Al Rajhi Bank headquarters in Riyadh, Saudi Arabia

Al Rajhi Bank headquarters in Riyadh, Saudi Arabia

The CIA took a different tack in its July 2013 response to a FOIA request by another plaintiff’s lawyer seeking intelligence reports about Saudi Arabia’s al Rajhi Bank that were cited in a Wall Street Journal story, “U.S. Tracks Saudi Bank Favored by Extremists.”

The front-page article said CIA documents described al Rajhi Bank, which describes itself as one of the world’s largest Islamic banks, as a “conduit for extremist finance” that once obtained a visa for a money courier working for Osama bin Laden’s second-in-command, Ayman al Zawahiri. The CIA replied that it “can neither confirm nor deny the existence or nonexistence” of the requested records.

CIA documents cited prominently in the 9/11 Commission Report and requested by plaintiff’s lawyers have been released in recent years, often with heavy redactions and assertions that the information was exempt by presidential directive or U.S. law.

Examples include:

In June, the CIA released a 10-year-old report by the agency’s Inspector General regarding criticism leveled by the Joint Inquiry. The 490-page report is riddled with redactions, including nearly all of a 29-page section titled “Issues Relating to Saudi Arabia.” A sentence that remains states that the CIA found no “reliable reporting confirming Saudi government involvement with and financial support for terrorism prior to 9/11.”

The National Security Archive, a private research group based at Washington’s Georgetown University, has identified key 9/11 information that remains classified.

“Hundreds of cited reports and cables remain classified, including all interrogation materials such as the 47 reports from CIA interrogations of [alleged 9/11 mastermind] Khalid Sheikh Mohammed,” the group’s website says.

THE FBI’S MANY CLASSIFIED RECORDS

The FBI posts 72 documents about the 9/11 Commission on its website. Many contain extensive redactions and none involve allegations of Saudi financing for terrorists, the most controversial aspect of the 9/11 case.

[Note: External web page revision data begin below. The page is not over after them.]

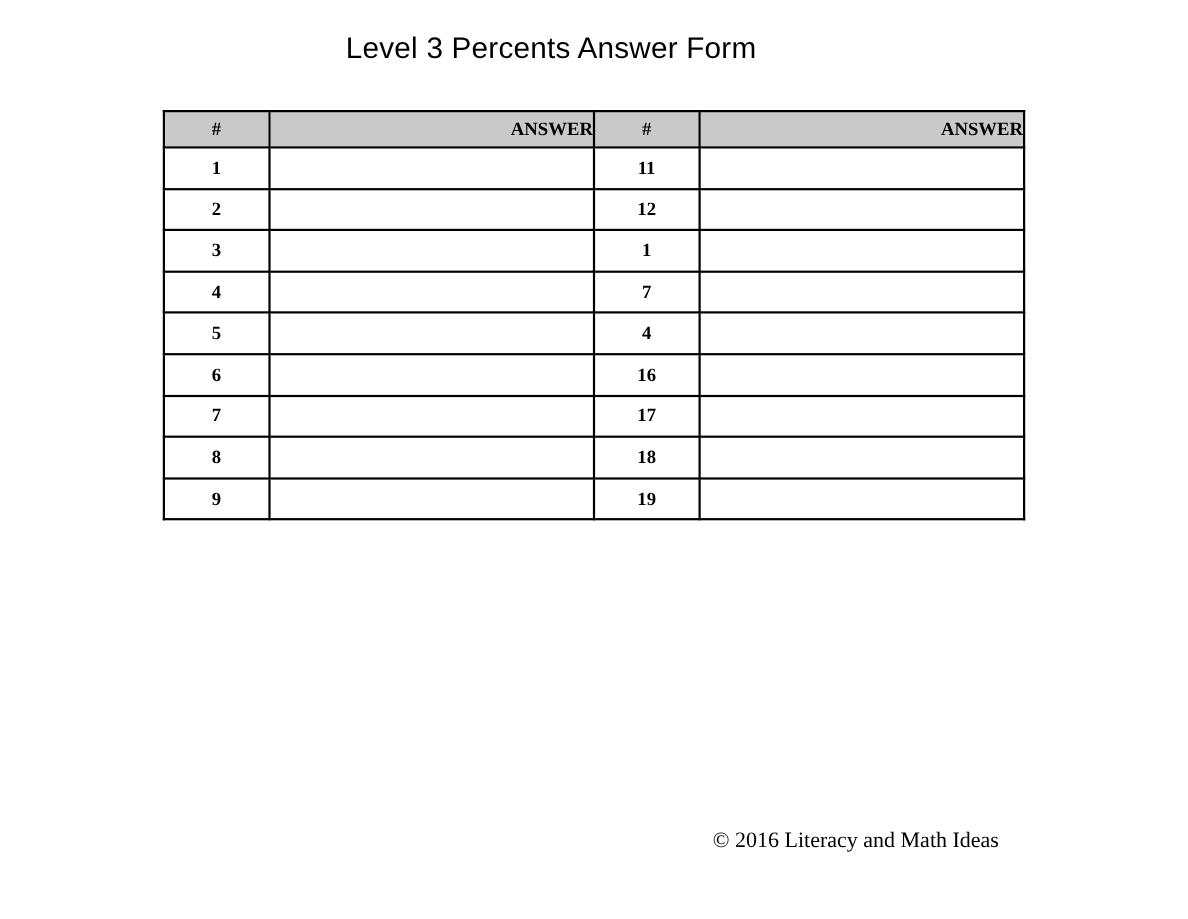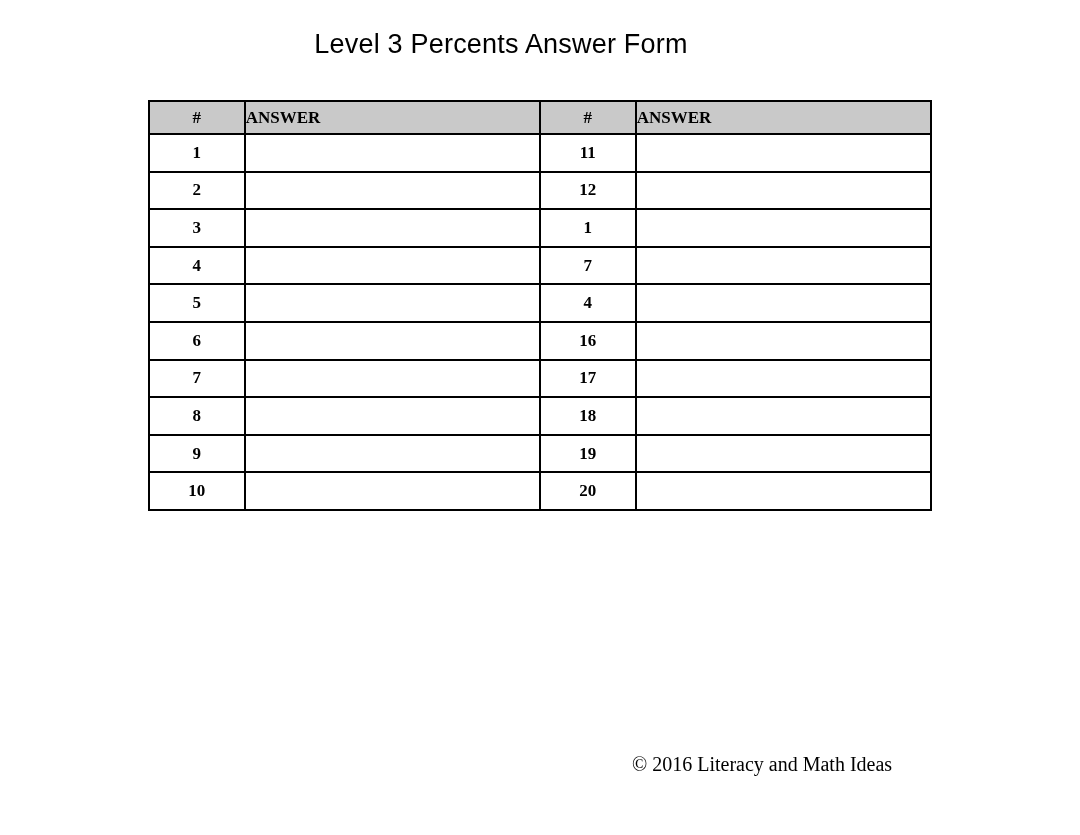--- a/index.html
+++ b/index.html
@@ -59,7 +59,7 @@
     text-align: center;
   }
   .cell-ans {
-    text-align: left;
+    text-align: right;
     padding-left: 5px;
   }
   .footer {

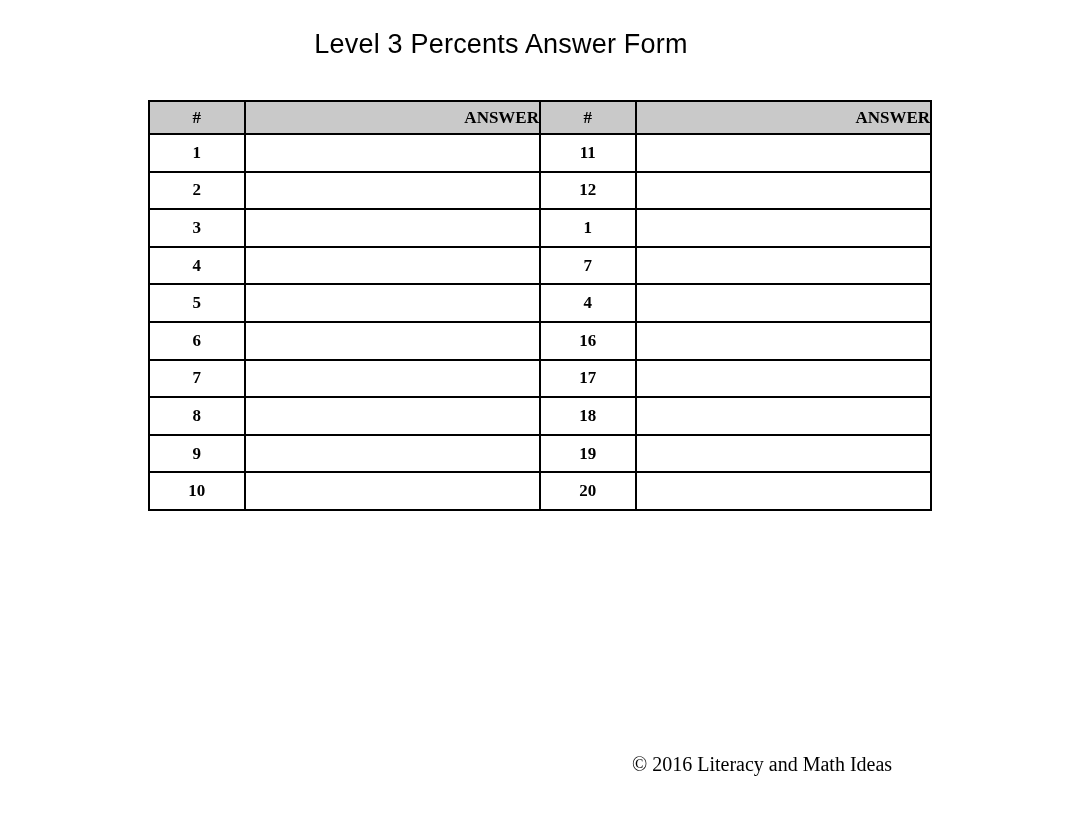--- a/index.html
+++ b/index.html
@@ -148,12 +148,6 @@
         <td class="cell-num">19</td>
         <td class="cell-ans"></td>
       </tr>
-      <tr>
-        <td class="cell-num">10</td>
-        <td class="cell-ans"></td>
-        <td class="cell-num">20</td>
-        <td class="cell-ans"></td>
-      </tr>
     </tbody>
   </table>
 

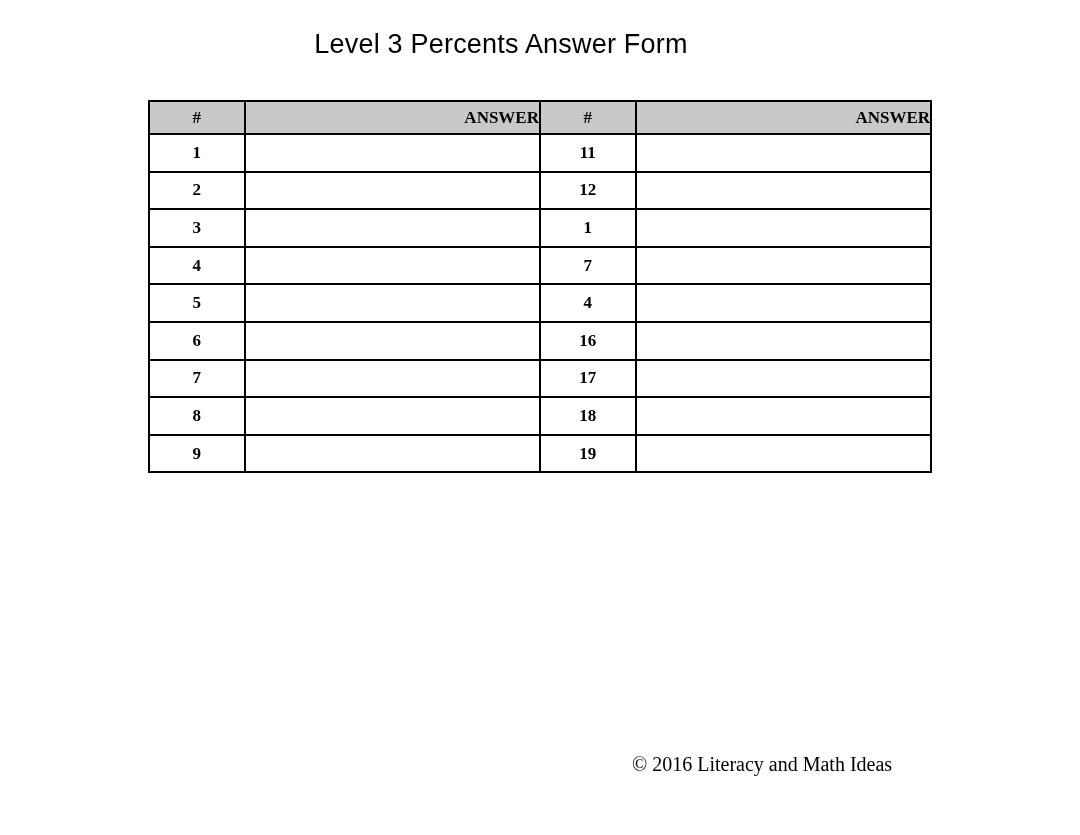--- a/index.html
+++ b/index.html
@@ -64,7 +64,7 @@
   }
   .footer {
     position: absolute;
-    left: 632px;
+    left: 648px;
     top: 753px;
     font-size: 20px;
     font-weight: 400;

The FBI’s sprawling 9/11 investigation, code-named PENTTBOMB, was the largest in its history. More than half of its agents worked the case, following more than half-a-million investigative leads, the FBI has said.

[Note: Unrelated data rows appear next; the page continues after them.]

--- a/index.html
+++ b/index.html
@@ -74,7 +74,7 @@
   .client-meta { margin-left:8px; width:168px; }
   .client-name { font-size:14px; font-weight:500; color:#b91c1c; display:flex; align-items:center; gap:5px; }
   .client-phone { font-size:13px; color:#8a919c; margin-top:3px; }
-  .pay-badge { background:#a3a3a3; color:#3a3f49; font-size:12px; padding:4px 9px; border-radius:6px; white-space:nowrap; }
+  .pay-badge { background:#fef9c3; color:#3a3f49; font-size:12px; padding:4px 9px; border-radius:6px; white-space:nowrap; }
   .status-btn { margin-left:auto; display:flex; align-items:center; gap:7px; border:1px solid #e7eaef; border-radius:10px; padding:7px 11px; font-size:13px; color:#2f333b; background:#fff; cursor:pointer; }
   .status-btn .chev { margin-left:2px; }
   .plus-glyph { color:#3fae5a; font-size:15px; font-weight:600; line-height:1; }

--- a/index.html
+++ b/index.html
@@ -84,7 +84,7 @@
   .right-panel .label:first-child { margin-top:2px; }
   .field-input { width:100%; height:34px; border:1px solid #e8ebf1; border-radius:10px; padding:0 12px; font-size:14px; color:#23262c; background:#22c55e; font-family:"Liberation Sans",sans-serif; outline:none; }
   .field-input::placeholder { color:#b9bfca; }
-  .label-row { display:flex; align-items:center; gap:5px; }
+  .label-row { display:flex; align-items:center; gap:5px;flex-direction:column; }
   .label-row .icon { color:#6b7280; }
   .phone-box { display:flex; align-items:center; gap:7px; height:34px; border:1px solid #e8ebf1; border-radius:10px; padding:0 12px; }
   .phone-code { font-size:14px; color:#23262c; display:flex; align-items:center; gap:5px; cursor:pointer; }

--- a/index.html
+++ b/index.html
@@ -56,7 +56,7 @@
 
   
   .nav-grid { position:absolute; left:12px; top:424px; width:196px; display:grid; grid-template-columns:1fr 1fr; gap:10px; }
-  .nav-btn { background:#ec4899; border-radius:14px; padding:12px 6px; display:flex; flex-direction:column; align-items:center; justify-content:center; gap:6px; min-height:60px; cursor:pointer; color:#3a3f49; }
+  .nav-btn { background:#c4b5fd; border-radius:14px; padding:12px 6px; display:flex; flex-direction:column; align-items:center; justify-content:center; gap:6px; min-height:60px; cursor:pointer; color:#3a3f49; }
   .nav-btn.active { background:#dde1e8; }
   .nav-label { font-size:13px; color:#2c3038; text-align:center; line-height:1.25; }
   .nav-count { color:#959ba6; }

U.S. District Judge William J. Zloch

U.S. District Judge William J. Zloch

How many documents is that?

The FBI’s Tampa field office alone holds 80,000 classified pages in its 9/11 file, according to papers filed by the Justice Department in ongoing Freedom of Information litigation brought by FloridaBulldog.org.

The records include details of a once-secret FBI investigation of a Saudi family with apparent ties to the 9/11 hijackers who gained attention after they abruptly moved out of their Sarasota area home two weeks before the attacks, leaving behind their cars, clothes, furniture and other belongings. FloridaBulldog.org working with Anthony Summers, co-author of the 9/11 history “The Eleventh Day,” first reported the story in 2011.

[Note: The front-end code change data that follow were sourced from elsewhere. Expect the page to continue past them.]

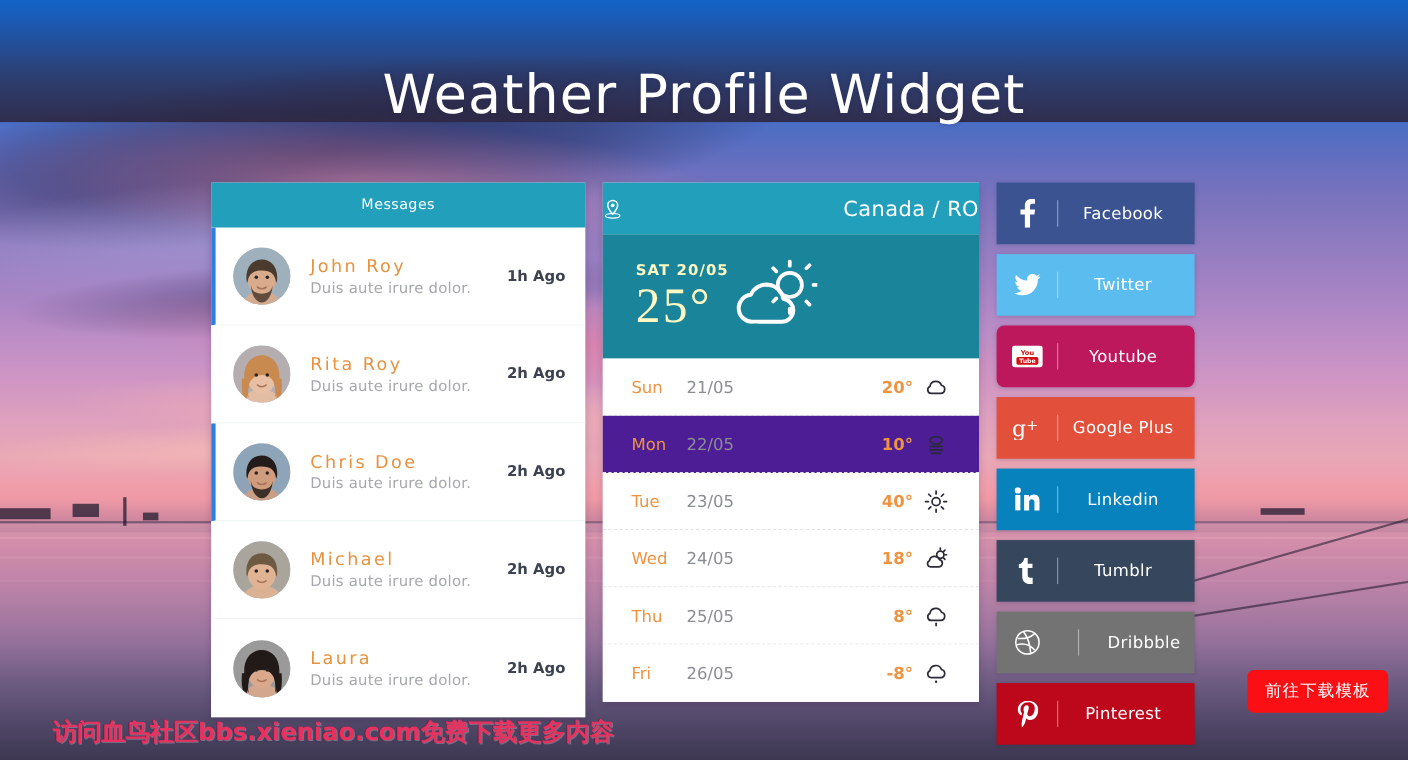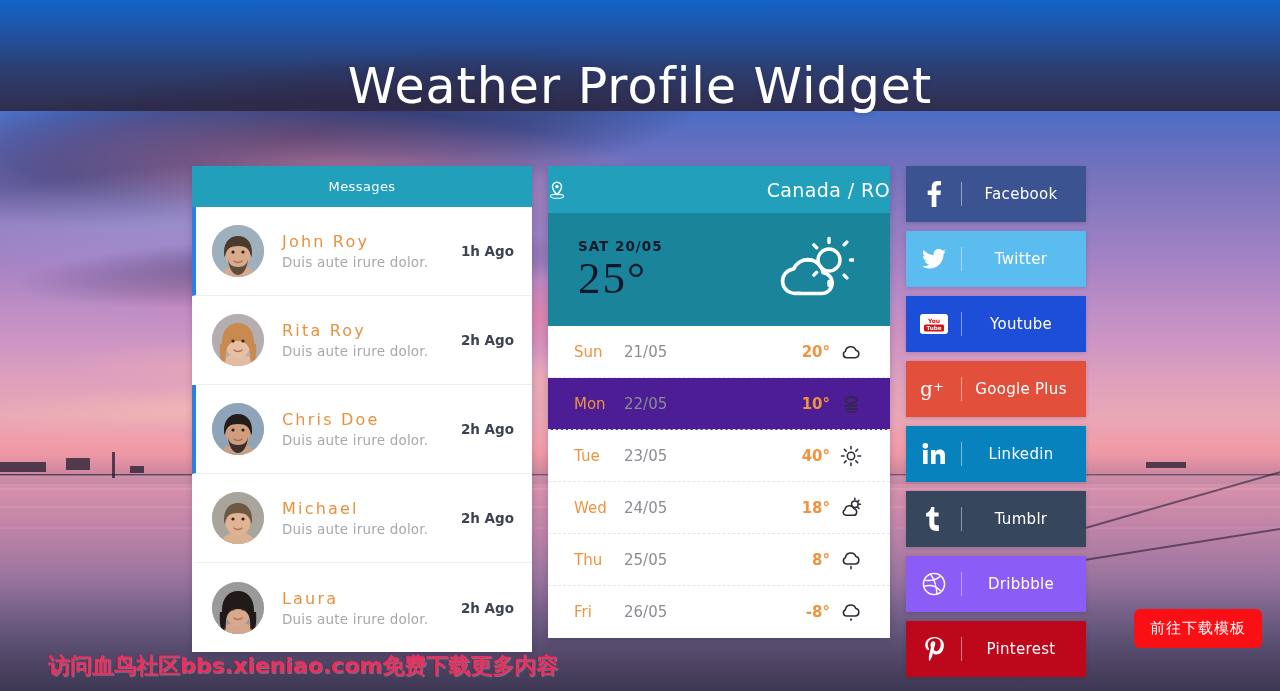--- a/index.html
+++ b/index.html
@@ -190,9 +190,9 @@
   .weather-current {
     background:#19849a;
     height:113px;
-    display:flex; align-items:center; justify-content:space-between;
+    display:flex; align-items:center; 
     padding:0 36px 0 30px;
-    color:#0f172a;
+    color:#fef9c3;
   }
   .cur-date {
     font-size:13.5px; letter-spacing:1px; font-weight:bold;

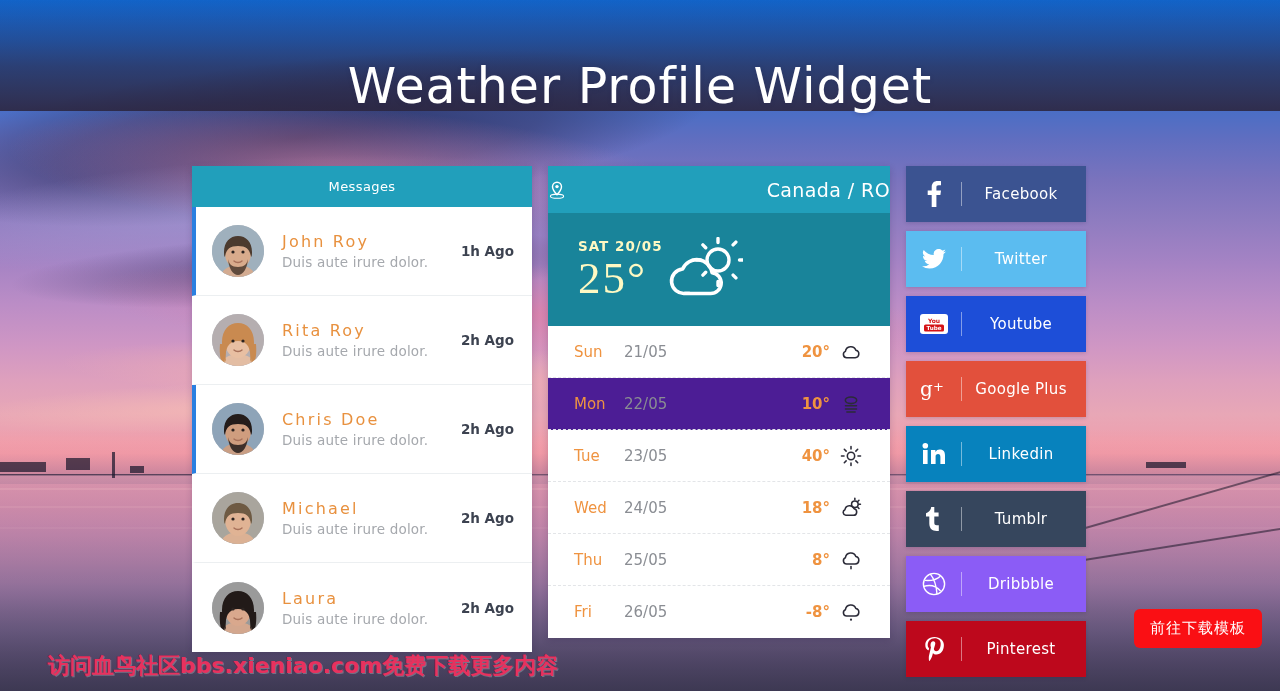--- a/index.html
+++ b/index.html
@@ -551,7 +551,7 @@
      <span class="social-sep"></span>
      <span class="social-label">Twitter</span>
       </a>
-      <a class="social-btn" style="background: #1d4ed8;">
+      <a class="social-btn" style="background: #be185d; border-radius: 7px;">
         <span class="social-ico">
           <svg width="28" height="20" viewBox="0 0 28 20">
             <rect x="0" y="0" width="28" height="20" rx="3" fill="#fff"></rect>

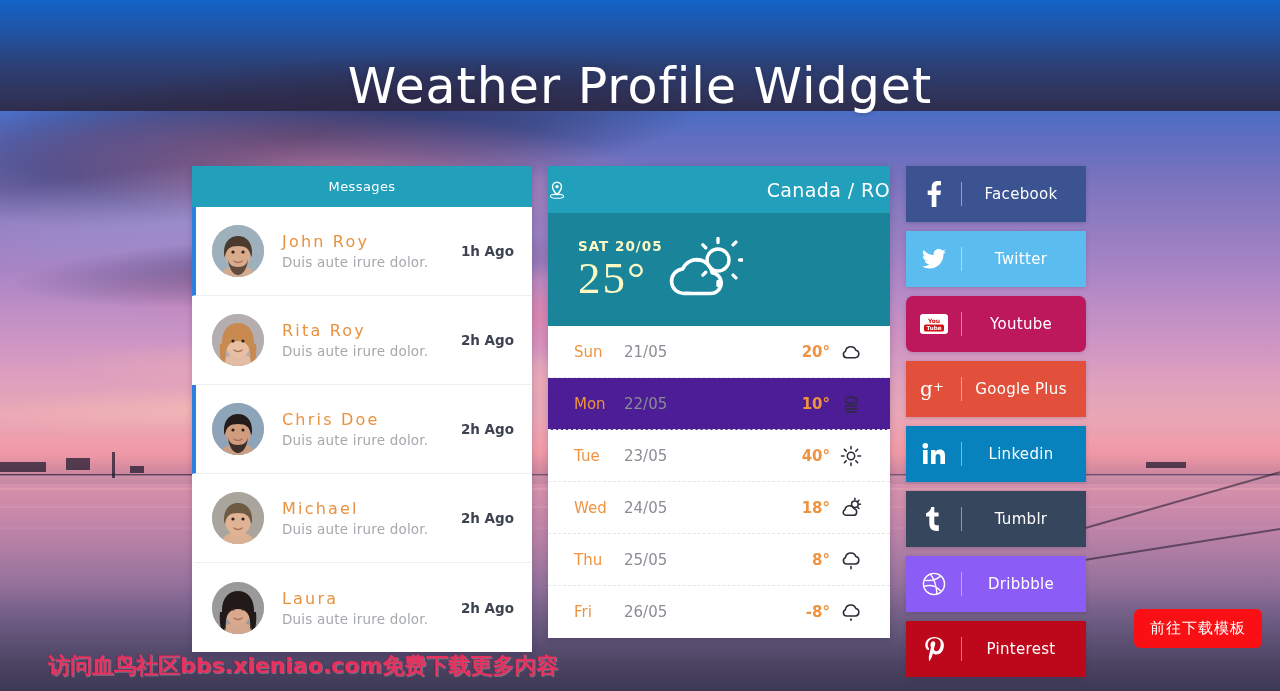--- a/index.html
+++ b/index.html
@@ -593,7 +593,7 @@
      <span class="social-sep"></span>
      <span class="social-label">Tumblr</span>
       </a>
-      <a class="social-btn" style="background: #8b5cf6;">
+      <a class="social-btn" style="background: #737373; gap: 19px;">
         <span class="social-ico">
           <svg width="24" height="24" viewBox="0 0 24 24" fill="none" stroke="#fff" stroke-width="1.4">
             <circle cx="12" cy="12" r="10.6"></circle>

Fort Lauderdale U.S. District Court Judge William J. Zloch is currently reviewing those 80,000 pages for possible public release.

The continuing secrecy about 9/11 has not sat well with the former leaders of the 9/11 Commission.

At an event last year marking the 10th anniversary of the release of its report, former Vice Chairman Lee Hamilton urged transparency, saying he was “surprised and disappointed” to learn that documents remain hidden.

“I assumed, incorrectly, that our records would be public. All of them, everything,” Hamilton said. “I want those documents declassified. I’m embarrassed to be associated with a work product that is secret.”